[Change detection outputs]
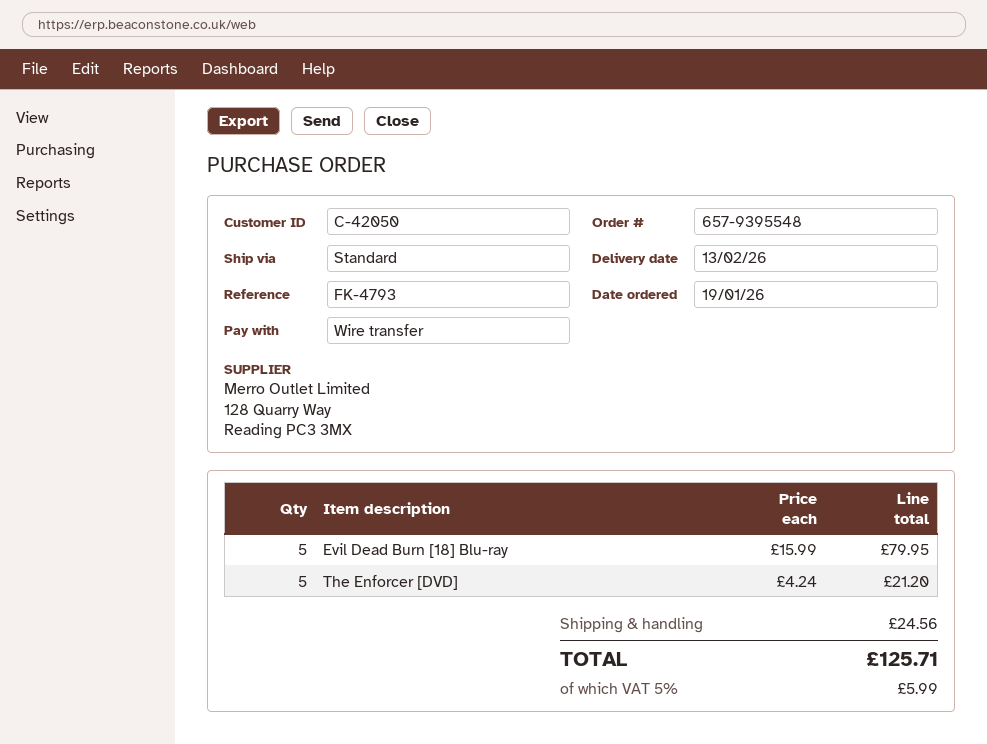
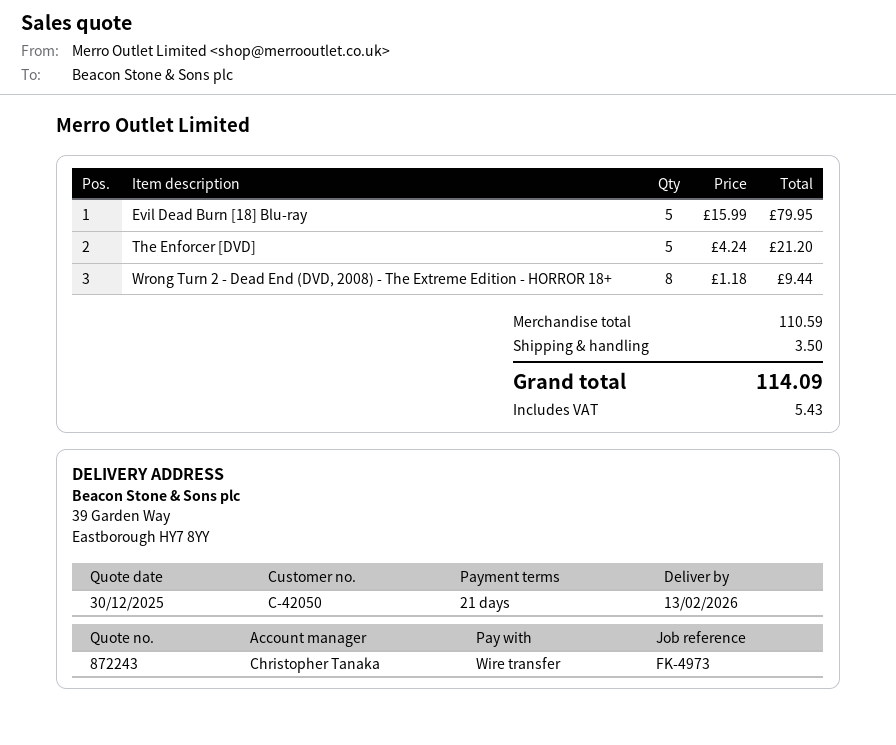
reference: FK-4793 -> FK-4973
Wrong Turn 2 - Dead End (DVD, 2008) - The Extreme Edition - HORROR 18+: none -> 8 x 1.18 = 9.44
shipping: 24.56 -> 3.50
tax: 5.99 -> 5.43
total: 125.71 -> 114.09

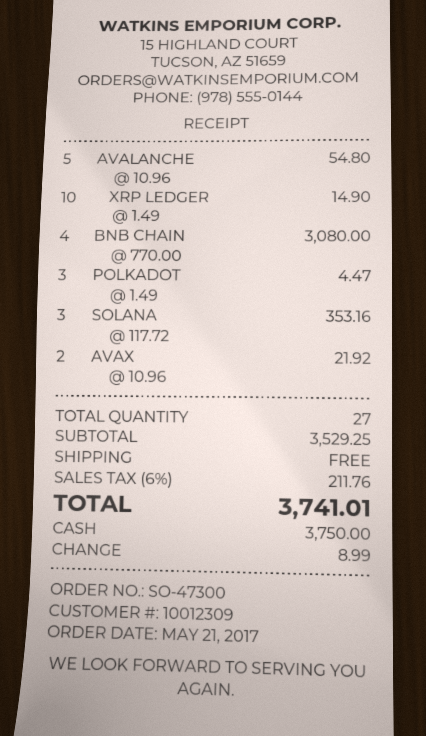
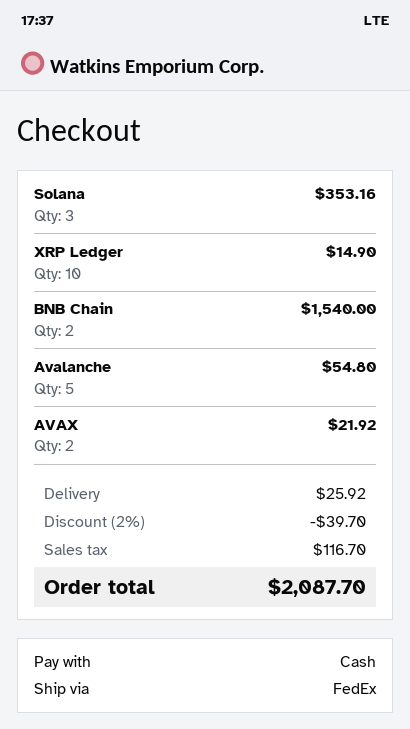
BNB CHAIN: 4 for 3080.00 -> 2 for 1540.00
POLKADOT: 3 for 4.47 -> none
discount: none -> 2% = 39.70
shipping: 0.00 -> 25.92
tax: 211.76 -> 116.70
total: 3741.01 -> 2087.70

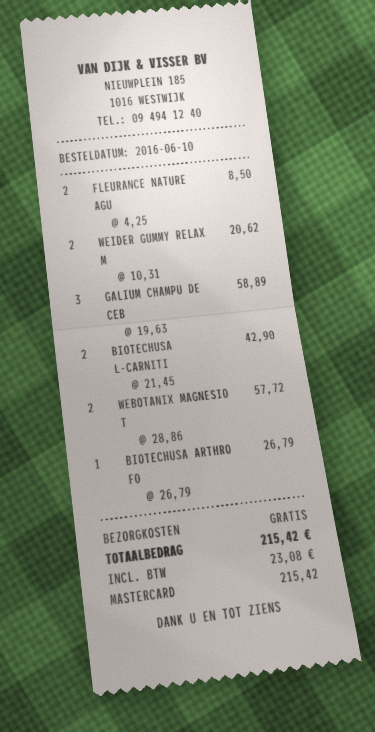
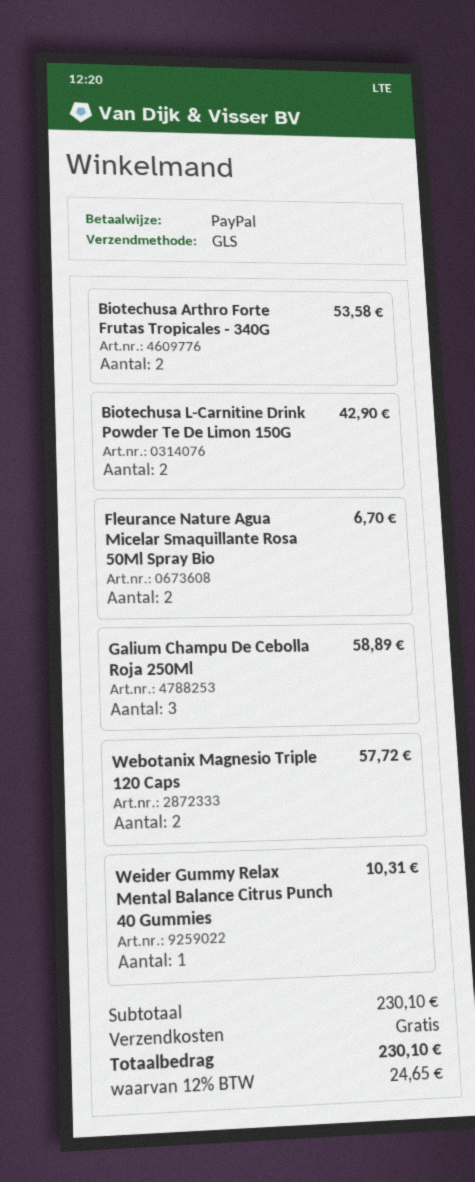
payment method: Mastercard -> PayPal
FLEURANCE NATURE AGU: 2 for 8.50 -> 2 for 6.70
WEIDER GUMMY RELAX M: 2 for 20.62 -> 1 for 10.31
BIOTECHUSA ARTHRO FO: 1 for 26.79 -> 2 for 53.58
tax: 23.08 -> 24.65
total: 215.42 -> 230.10

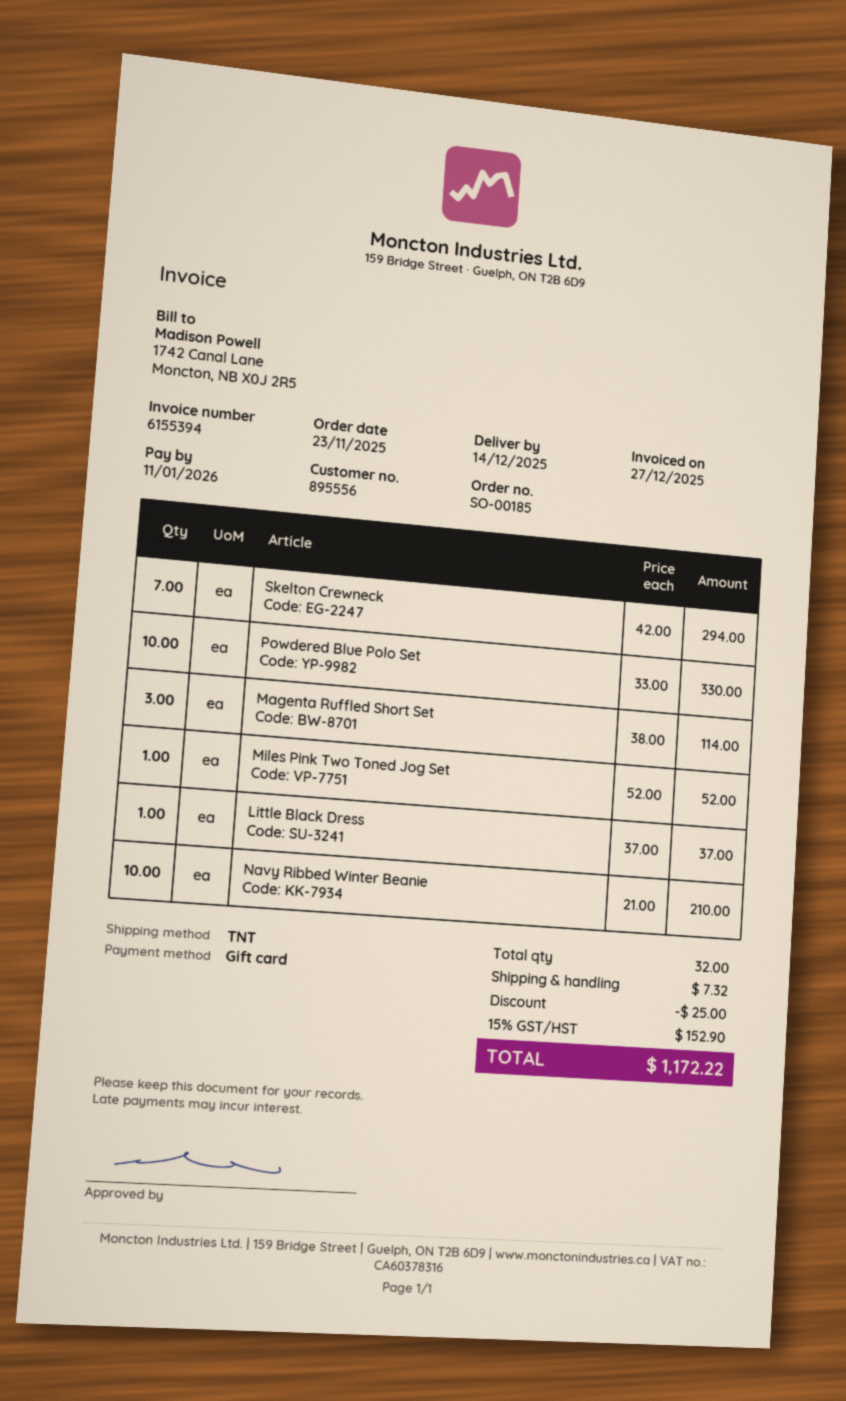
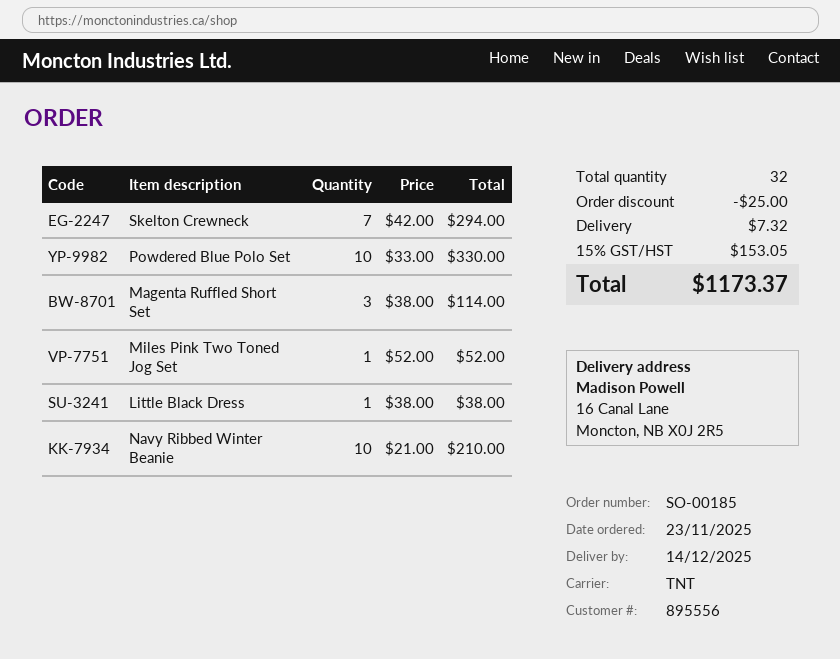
Little Black Dress: 1 x 37.00 = 37.00 -> 1 x 38.00 = 38.00
tax: 15% = 152.90 -> 15% = 153.05
total: 1172.22 -> 1173.37

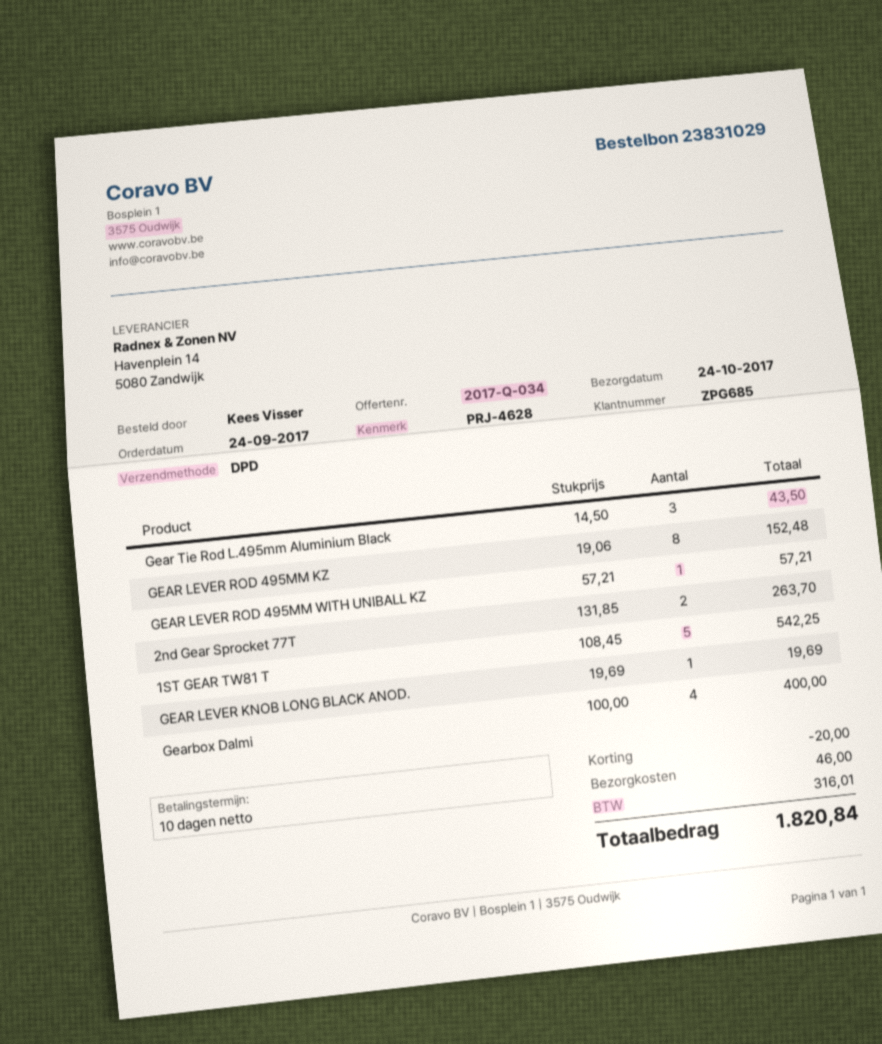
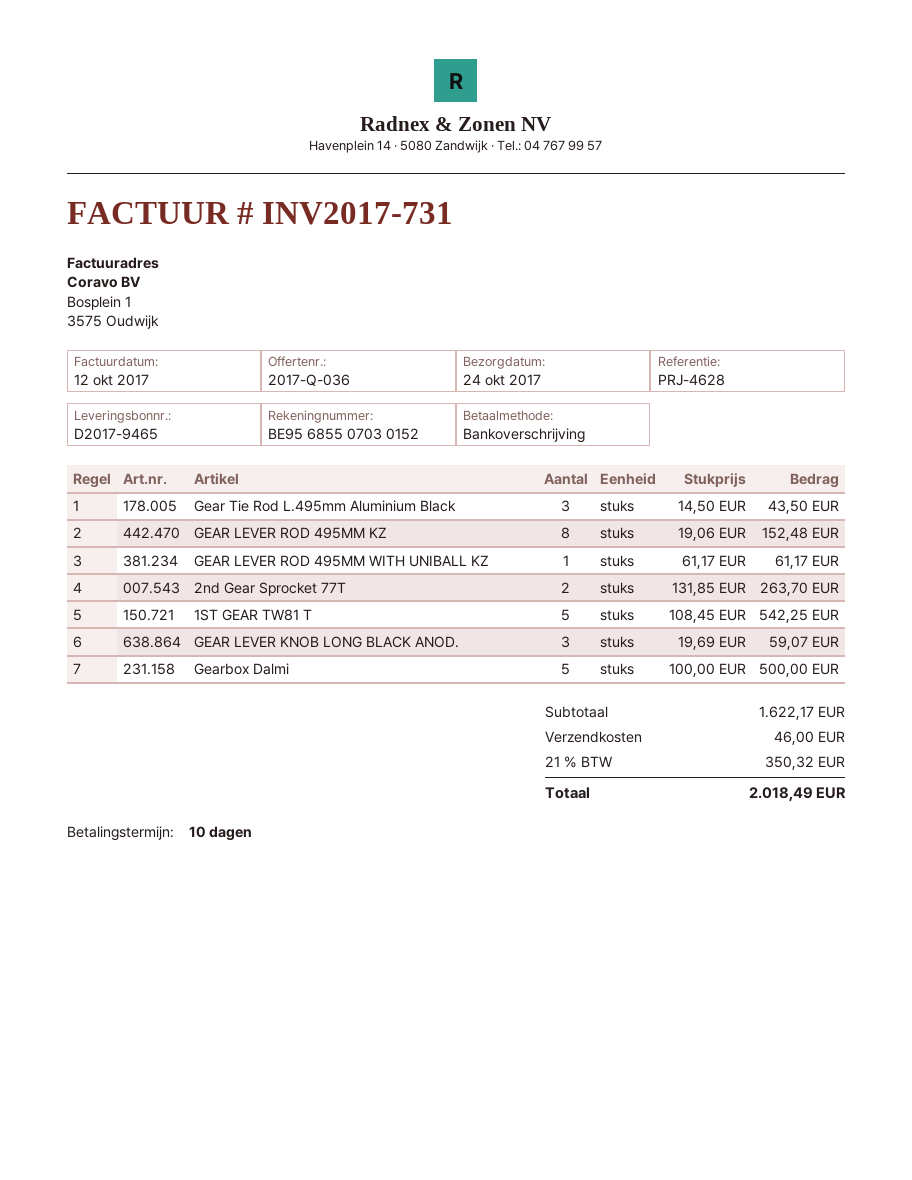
quote number: 2017-Q-034 -> 2017-Q-036
GEAR LEVER ROD 495MM WITH UNIBALL KZ: 1 x 57.21 = 57.21 -> 1 x 61.17 = 61.17
GEAR LEVER KNOB LONG BLACK ANOD.: 1 x 19.69 = 19.69 -> 3 x 19.69 = 59.07
Gearbox Dalmi: 4 x 100.00 = 400.00 -> 5 x 100.00 = 500.00
discount: 20.00 -> none
tax: 316.01 -> 350.32
total: 1820.84 -> 2018.49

■ TASK DETAILS
All of the data is to be reproduced exactly, with the pictures left out.

■ EXERCISE RESULT
reference: FK-4793 -> FK-4973
Wrong Turn 2 - Dead End (DVD, 2008) - The Extreme Edition - HORROR 18+: none -> 8 x 1.18 = 9.44
shipping: 24.56 -> 3.50
tax: 5.99 -> 5.43
total: 125.71 -> 114.09

BNB CHAIN: 4 for 3080.00 -> 2 for 1540.00
POLKADOT: 3 for 4.47 -> none
discount: none -> 2% = 39.70
shipping: 0.00 -> 25.92
tax: 211.76 -> 116.70
total: 3741.01 -> 2087.70

payment method: Mastercard -> PayPal
FLEURANCE NATURE AGU: 2 for 8.50 -> 2 for 6.70
WEIDER GUMMY RELAX M: 2 for 20.62 -> 1 for 10.31
BIOTECHUSA ARTHRO FO: 1 for 26.79 -> 2 for 53.58
tax: 23.08 -> 24.65
total: 215.42 -> 230.10

Little Black Dress: 1 x 37.00 = 37.00 -> 1 x 38.00 = 38.00
tax: 15% = 152.90 -> 15% = 153.05
total: 1172.22 -> 1173.37

quote number: 2017-Q-034 -> 2017-Q-036
GEAR LEVER ROD 495MM WITH UNIBALL KZ: 1 x 57.21 = 57.21 -> 1 x 61.17 = 61.17
GEAR LEVER KNOB LONG BLACK ANOD.: 1 x 19.69 = 19.69 -> 3 x 19.69 = 59.07
Gearbox Dalmi: 4 x 100.00 = 400.00 -> 5 x 100.00 = 500.00
discount: 20.00 -> none
tax: 316.01 -> 350.32
total: 1820.84 -> 2018.49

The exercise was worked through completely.